Thanks to the manufacturing efficiencies of the slave-labor model it costs next to nothing to build things in China. That coupled with a world-class industrial espionage effort has allowed all of the technology of the West to vanish into the inscrutable highlands faster than you can say Yu Qiangsheng. This has given companies like Apple the ability to fill their coffers with unsightly amounts of cash or, if you can deal directly with the Chinese, allows you to keep your own ill-gotten gains.

Enter Amazon.

Buying directly from the Chinese through their Amazon store, I was able to pick up a brand new, 10-watt solar panel for less than the cost for an equivalent square-inch area of paper towels. And they threw in a charge controller for free. A couple of wire connectors and some used extension cords and I was done. Out the door and hooked up in the field for less than $200.
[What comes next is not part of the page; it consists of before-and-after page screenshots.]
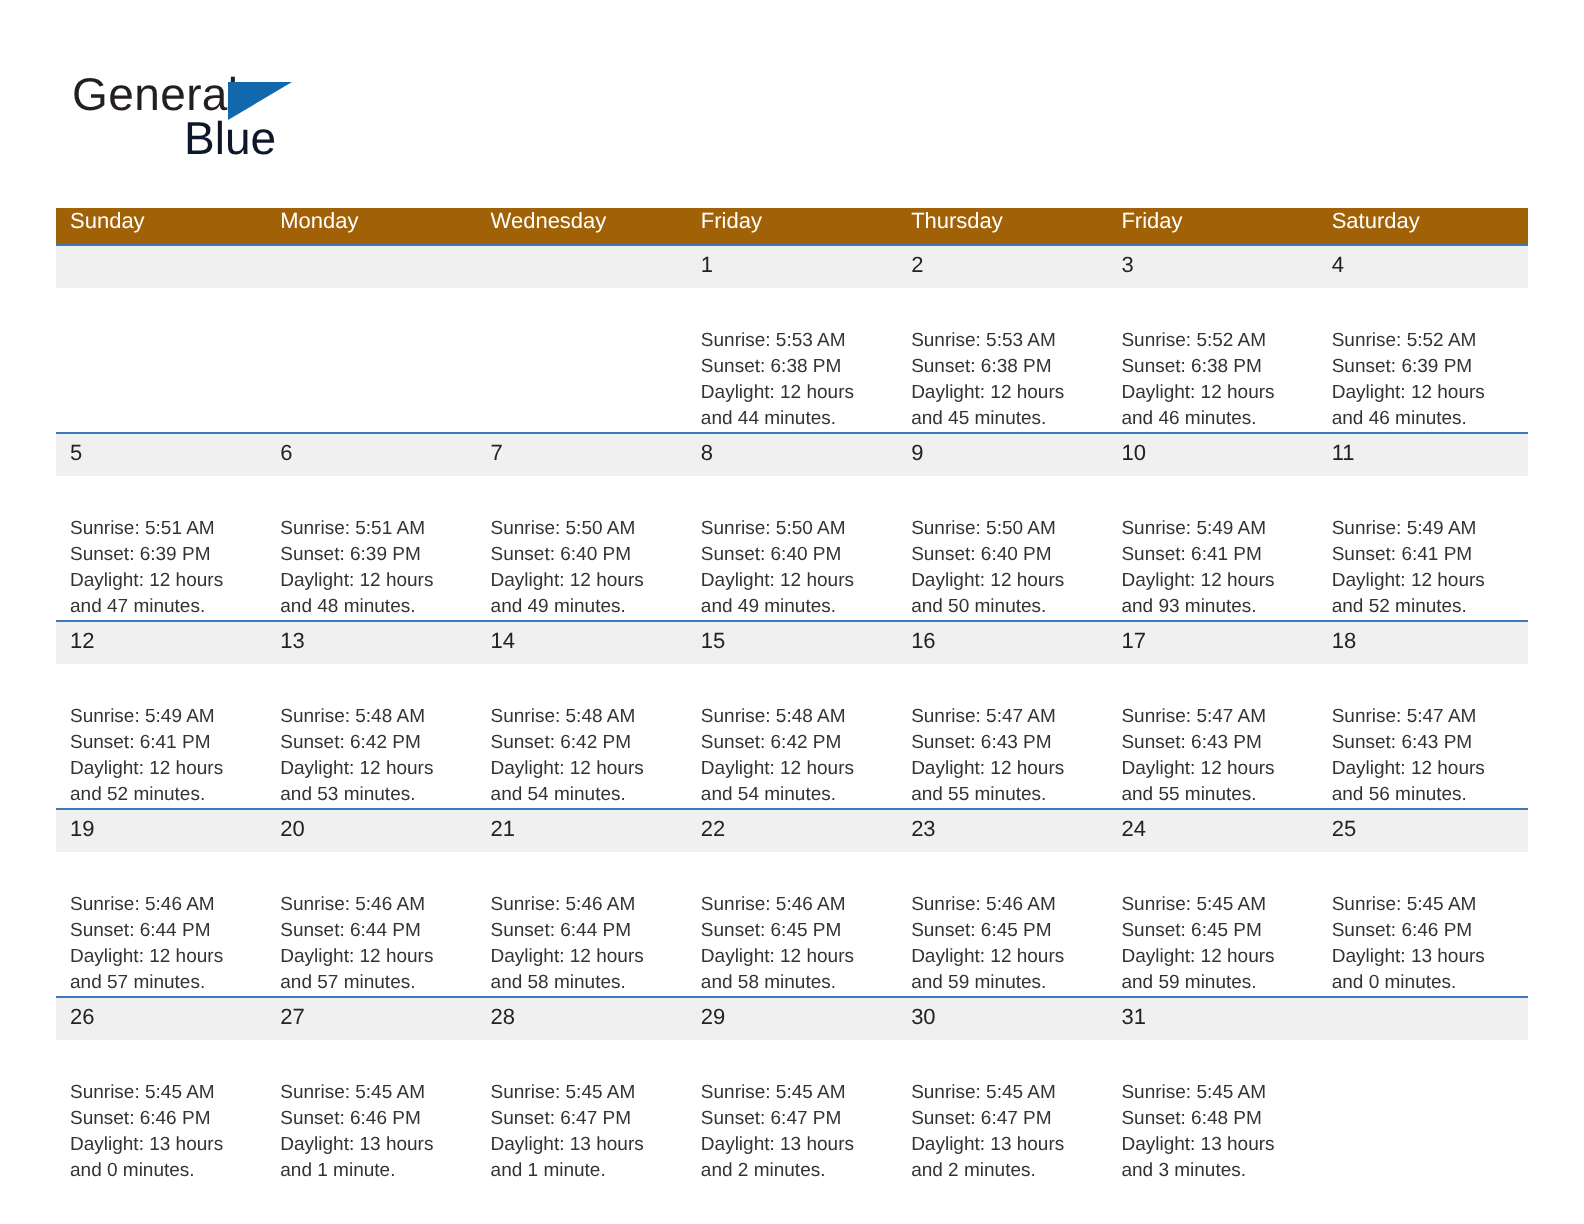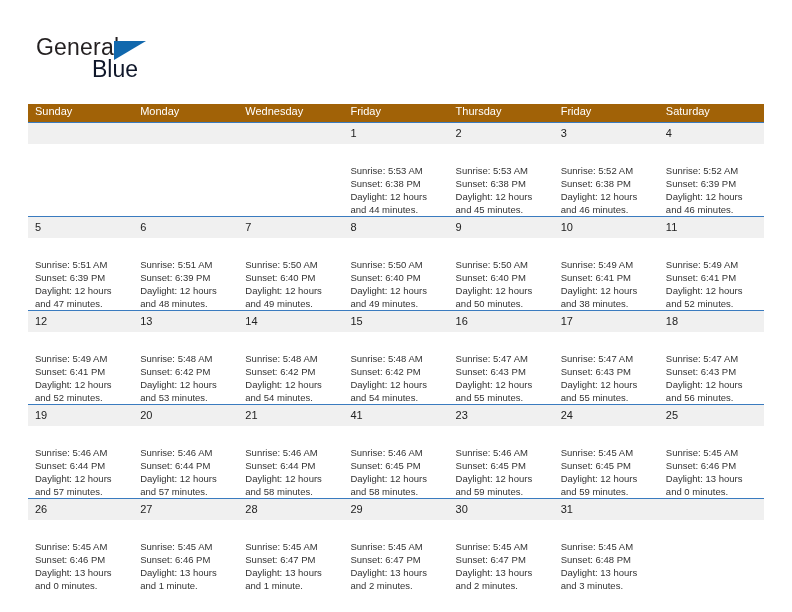--- a/index.html
+++ b/index.html
@@ -281,7 +281,7 @@
               <div class="evline">Sunrise: 5:49 AM</div>
               <div class="evline">Sunset: 6:41 PM</div>
               <div class="evline">Daylight: 12 hours</div>
-              <div class="evline">and 38 minutes.</div>
+              <div class="evline">and 93 minutes.</div>
             </div>
           </td>
           <td class="day-cell">

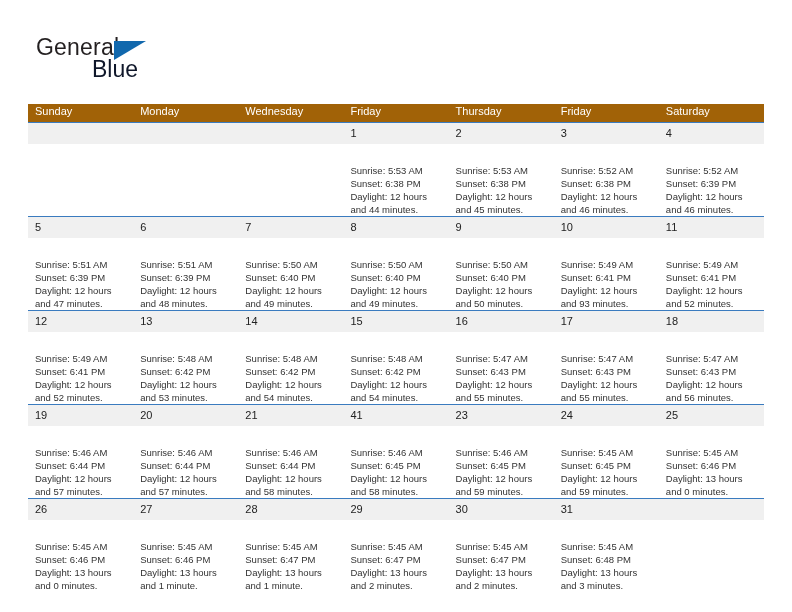--- a/index.html
+++ b/index.html
@@ -388,7 +388,7 @@
             </div>
           </td>
           <td class="day-cell">
-            <span class="daynum">41</span>
+            <span class="daynum">22</span>
             <div class="events">
               <div class="evline">Sunrise: 5:46 AM</div>
               <div class="evline">Sunset: 6:45 PM</div>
Done, but not quite finished.

It turns out that chickens need some assistance in the egg-laying department. Most birds are keyed by daylight. Their biological clocks tick at the time of sunset and sunrise and, more importantly the lengthening of the day lets the birds know it’s time to start laying some eggs. For chickens, this can be artificially induced with a light that stays on all the time (as they do in commercial egg operations) but that’s not too good for the chickens. I mean, we want lots of eggs, but we also want happy chickens. So for another eighteen bucks I scored a 12V digital timer and some LED light strips. I taped the LEDs to an old paint stick I had lying about, wired that to the timer, wired the timer to the solar charge controller, stuck it inside the coop, and, once again, voilá!

Project complete.

Now, unbeknownst to the flock, daylight hours are increasing by two minutes per day faster than they should; a trend that will stay in place until such time as they’re getting fourteen hours of light per day. After that, the lights will keep coming on at the same time until sunrise catches up. Then it will be all back to Mother Nature so the peeps get a break in the fall. Already there is a notable uptick in egg production. The one-to-three a day rate of a few weeks ago is now up to five-to-six a day; a number that is way more than we can eat and enough to allow the chickens to start making the payments on all the gear and food and treats we had to buy for them.

Next, we’ve got to go set up some kind of retail outlet to start moving the eggs and, after that, the other products of the micro-farm. But right now the eggs better start selling, and quickly too. After the past few weeks, I don’t think I could ever eat another egg.